At the referral hospitals, especially in the emergency room and OPDs, triaging remains largely non-existent, or is not given adequate priority, leading to delay in initiating life-saving treatment. Instituting adequate triaging in the ERs and OPDs, and internal transport to the critical care units would be helpful in preventing the delay in receiving critical care even after reaching the hospitals.
This must be supported by a close partnership of CCUs with end of life care initiatives would make sure that last days and weeks of life are more dignified, less traumatic and less expensive for patients and their families.
Once the patient does require organ support in an ICU, the costs are high and prohibitive for most except the richest. With due enforcement of standards and admission criteria, a universal critical care insurance would be essential to prevent restriction of care or impoverishment.

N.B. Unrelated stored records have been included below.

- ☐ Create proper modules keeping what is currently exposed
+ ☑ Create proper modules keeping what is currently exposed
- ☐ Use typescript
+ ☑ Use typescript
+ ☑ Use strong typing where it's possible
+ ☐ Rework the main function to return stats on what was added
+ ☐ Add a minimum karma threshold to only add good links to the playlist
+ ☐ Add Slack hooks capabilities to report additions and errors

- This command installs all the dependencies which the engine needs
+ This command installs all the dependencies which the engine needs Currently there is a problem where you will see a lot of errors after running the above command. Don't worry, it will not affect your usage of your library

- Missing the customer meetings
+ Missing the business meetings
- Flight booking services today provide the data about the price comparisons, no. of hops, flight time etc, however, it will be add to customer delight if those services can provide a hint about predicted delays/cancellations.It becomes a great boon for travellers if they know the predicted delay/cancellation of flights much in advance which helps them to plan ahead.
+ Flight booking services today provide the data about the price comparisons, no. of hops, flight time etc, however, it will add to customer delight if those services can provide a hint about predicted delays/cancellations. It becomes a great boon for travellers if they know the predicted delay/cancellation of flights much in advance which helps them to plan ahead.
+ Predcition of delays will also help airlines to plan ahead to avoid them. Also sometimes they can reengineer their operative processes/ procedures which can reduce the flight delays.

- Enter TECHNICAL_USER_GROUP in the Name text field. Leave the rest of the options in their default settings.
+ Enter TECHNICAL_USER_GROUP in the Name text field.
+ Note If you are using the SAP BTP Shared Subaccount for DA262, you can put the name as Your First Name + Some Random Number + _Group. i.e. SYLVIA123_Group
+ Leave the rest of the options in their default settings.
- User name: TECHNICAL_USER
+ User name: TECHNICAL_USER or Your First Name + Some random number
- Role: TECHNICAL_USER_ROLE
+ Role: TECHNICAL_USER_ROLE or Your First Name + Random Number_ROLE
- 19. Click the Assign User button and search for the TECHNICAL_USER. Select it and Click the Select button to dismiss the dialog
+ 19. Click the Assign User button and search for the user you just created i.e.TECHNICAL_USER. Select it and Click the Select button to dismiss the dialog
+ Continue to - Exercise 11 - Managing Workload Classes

Improve care of people with life threatening illnesses starts at their primary contact with the health systems, and in most cases continues beyond critical care units. Working on these “touchpoints” with reorganisation of CCUs themselves will make the care more humane, less expensive and more equitable. Buying more ventilators is not a solution. In times of COVID or indeed at any time.
The writer is a paediatrician formerly with UNICEF India. He is the co-founder of the non-profit primary healthcare provider, Basic Healthcare Services, Rajasthan, and Director Health Services, Ajeevika Bureau, a non-profit that works for migrant workers.